The Sunlight Foundation, a nonpartisan nonprofit, released a study this month they call Fixed Fortunes. In their research, the Foundation looked at six years of campaign and lobbying spending by the nation’s 200 largest corporate spenders (“the Fixed Fortune 200”), and compared it to the favorable returns those companies get.

The numbers are as depressing as they are large. In total, the 200 organizations spent a combined $5.8 billion on federal lobbying and campaign contributions. Corporations (or the people who run them) might be avaricious, but they’re not stupid: nobody spends that much without getting a solid return from their investment. And so they do: together, over the same six-year span, those corporations received $4.4 trillion in federal business and support.

In a rough sense, for every dollar they spend on Washington, the biggest companies in the U.S. are getting more than $750 back. With outcomes that good, it’s no wonder spending on politics keeps going up.

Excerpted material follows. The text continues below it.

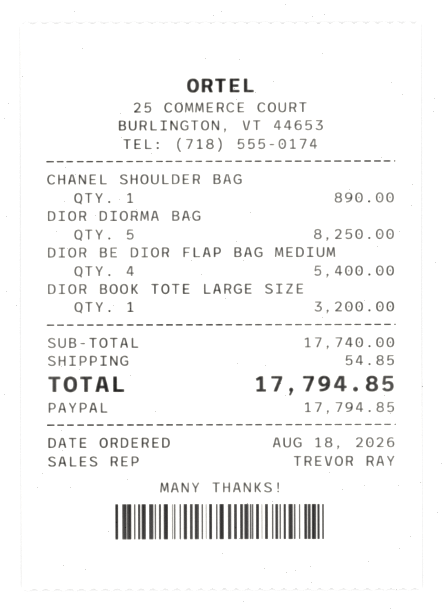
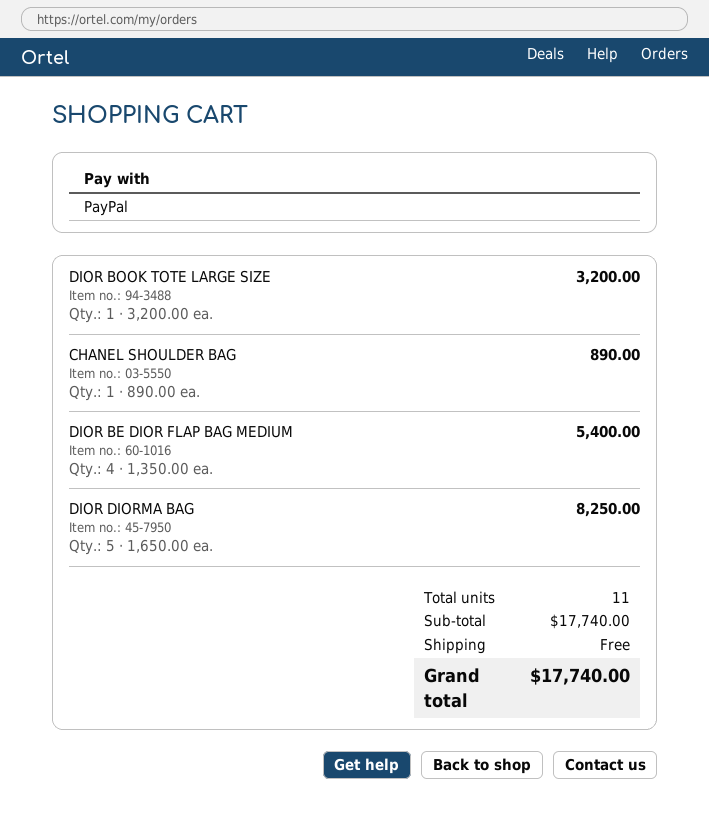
shipping: 54.85 -> 0.00
total: 17794.85 -> 17740.00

The returns from the feds take all kinds of forms. Sometimes lobbying results in policies and industries more favorable to a company’s long-term interests, but sometimes it also means actual cash in hand in the form of loans, grants, or lucrative contracts:

For example, the federal government issued contracts to purchase goods and services that totaled a little more that $3 trillion during the period; companies among the top 200 corporate political givers won $1 trillion of that, a third of the total. The Treasury Department managed $410 billion in loans and other assistance issued under the Troubled Asset Relief Program, created by Congress to cope with the 2008 financial crisis; of that amount, $298 million, about 73 percent, went to 16 firms among the Fixed Fortune 200. When the Federal Reserve took extraordinary measures in the wake of the 2008 financial crisis, it funneled nearly $2.8 trillion through 29 Fixed Fortune firms. The companies that participated the most in politics got huge returns.

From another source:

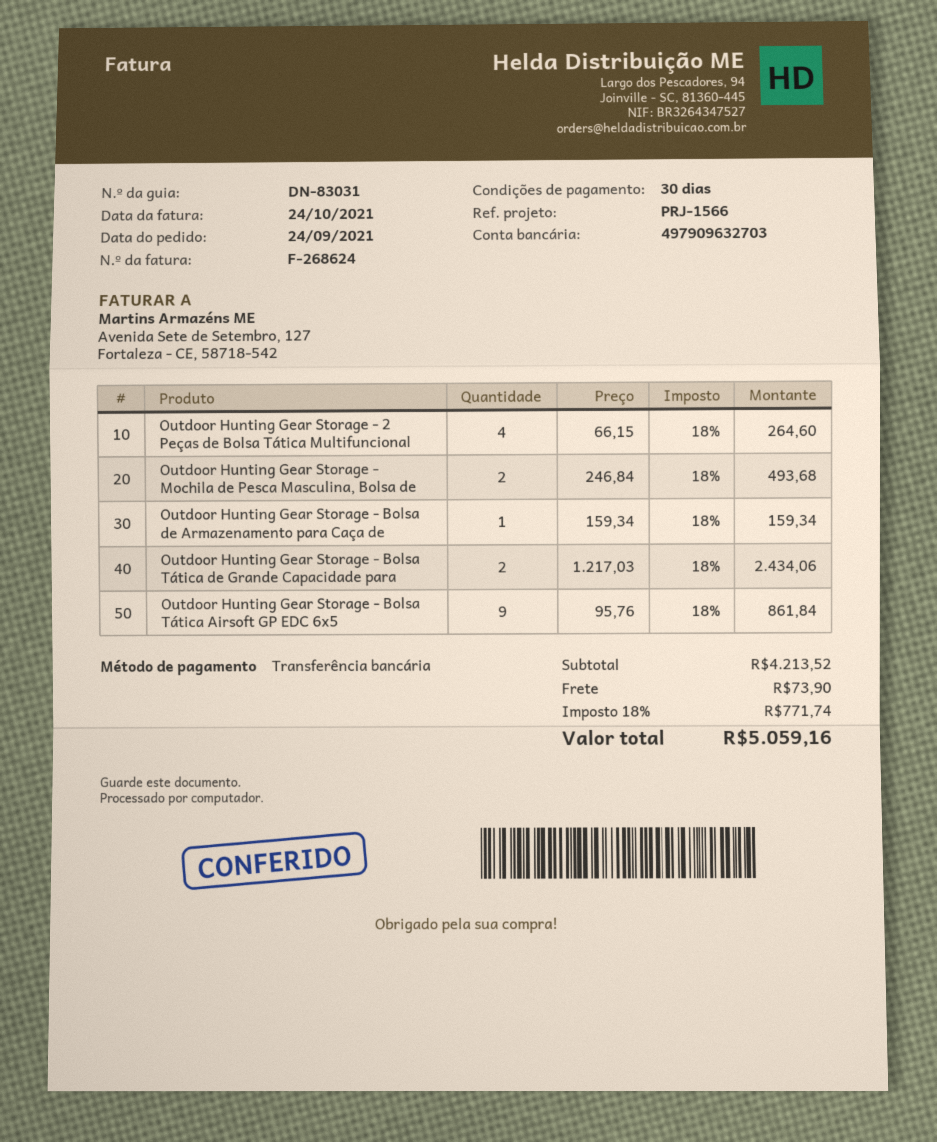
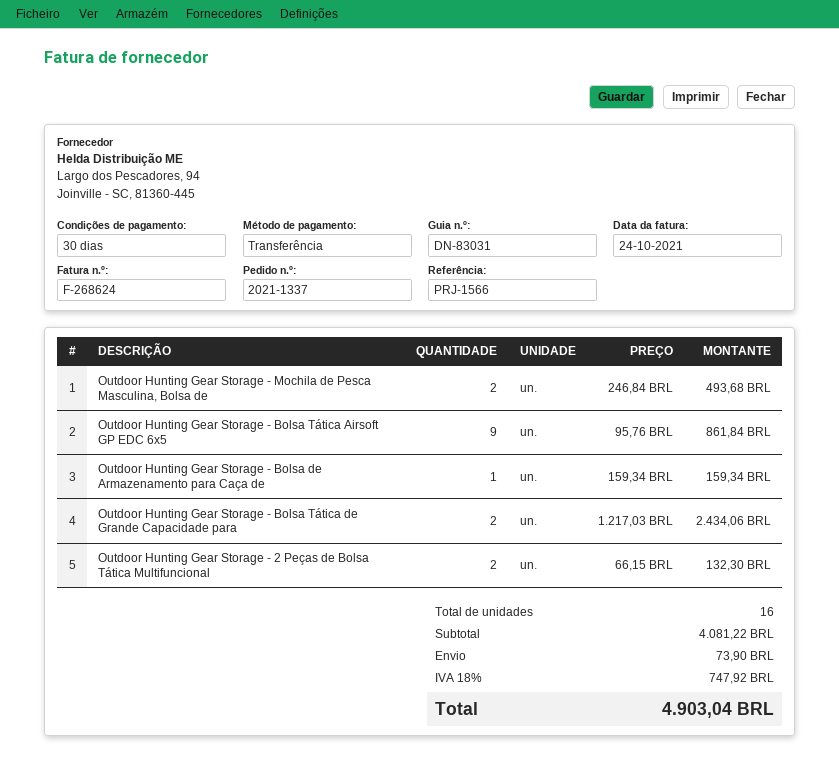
Outdoor Hunting Gear Storage - 2 Peças de Bolsa Tática Multifuncional: 4 x 66.15 = 264.60 -> 2 x 66.15 = 132.30
subtotal: 4213.52 -> 4081.22
tax: 18% = 771.74 -> 18% = 747.92
total: 5059.16 -> 4903.04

The companies come from all sectors, the Foundation reports. Finance takes about a quarter of the slots, with 48 businesses far and away making the largest number of campaign donations time and time again. Of the other three-quarters, 28 fall into communications and electronics, 21 in healthcare, 13 in defense and aerospace, 13 in agribusiness, 11 in “energy and natural resources” (mining, oil, etc), and 7 in transportation.

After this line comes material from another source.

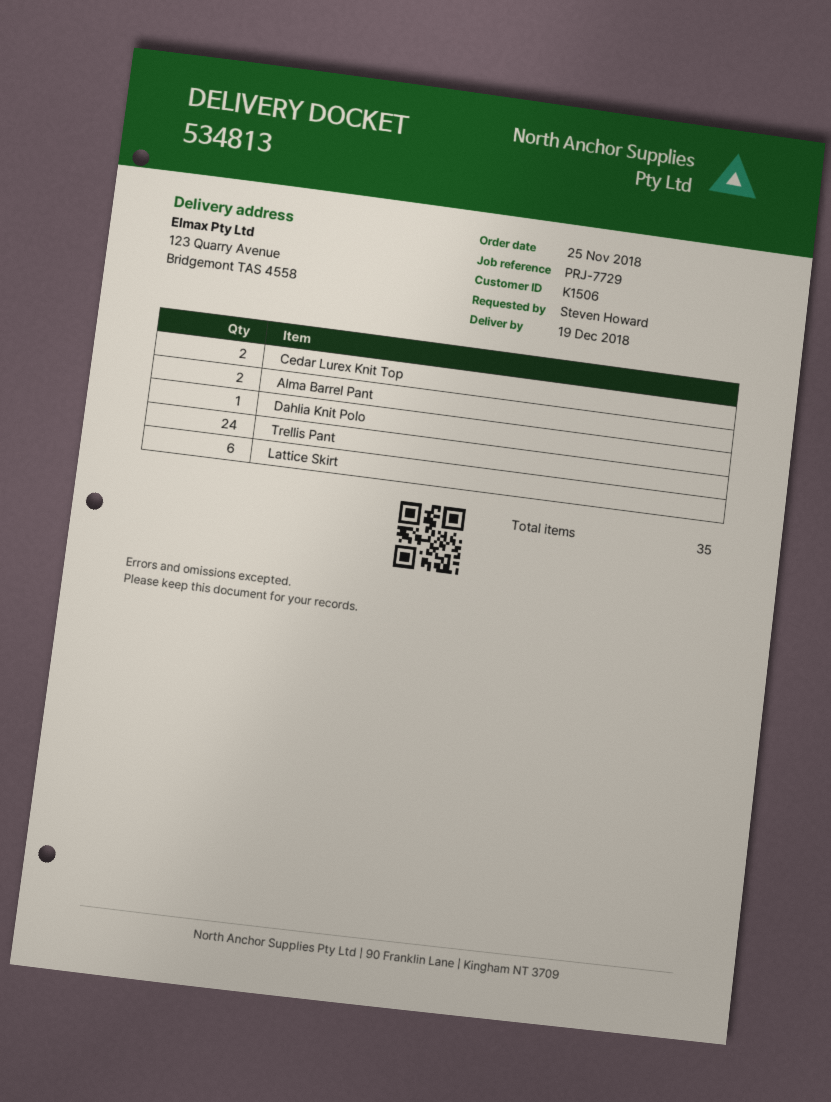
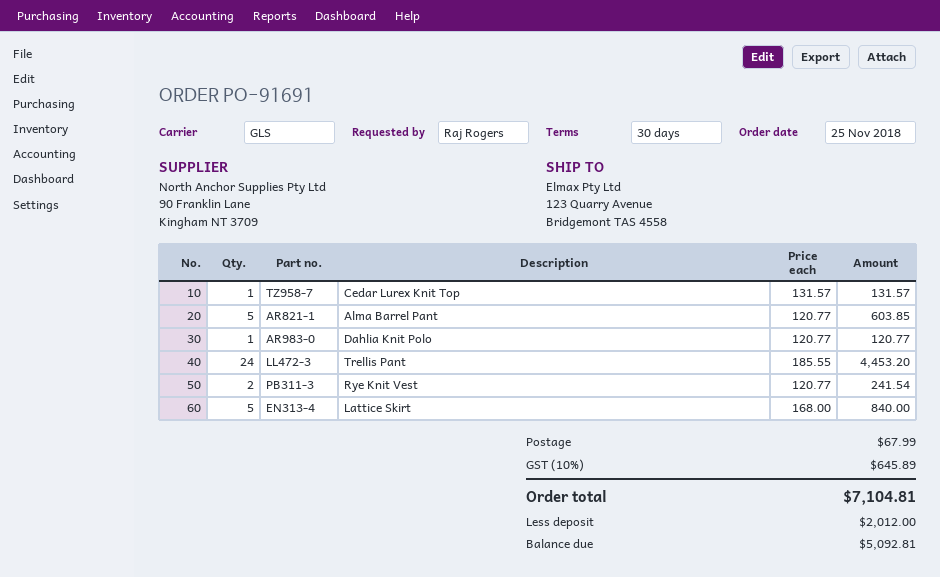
ordered by: Steven Howard -> Raj Rogers
Cedar Lurex Knit Top: 2 -> 1
Alma Barrel Pant: 2 -> 5
Lattice Skirt: 6 -> 5
Rye Knit Vest: none -> 2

The “Fixed Fortune 200” gave to roughly a quarter of all Congressional incumbents (approx. 144 members) in each election cycle, the Foundation found. The same group also accounted for roughly 1% of all lobbying clients (there are over 20,000), but for more than a quarter, 26%, of all lobbying spending.

The Foundation looked at a six-year span — 2007 through 2012 — specifically because they wanted to include spending both before and after the Supreme Court’s 2010 Citizens United ruling. In that case, and again in 2014’s similar McCutcheon ruling, the Court held that when it comes to politics, money is protected speech and therefore spending can’t be limited. The ability to buy your way into a favorable political outcome, therefore, is protected.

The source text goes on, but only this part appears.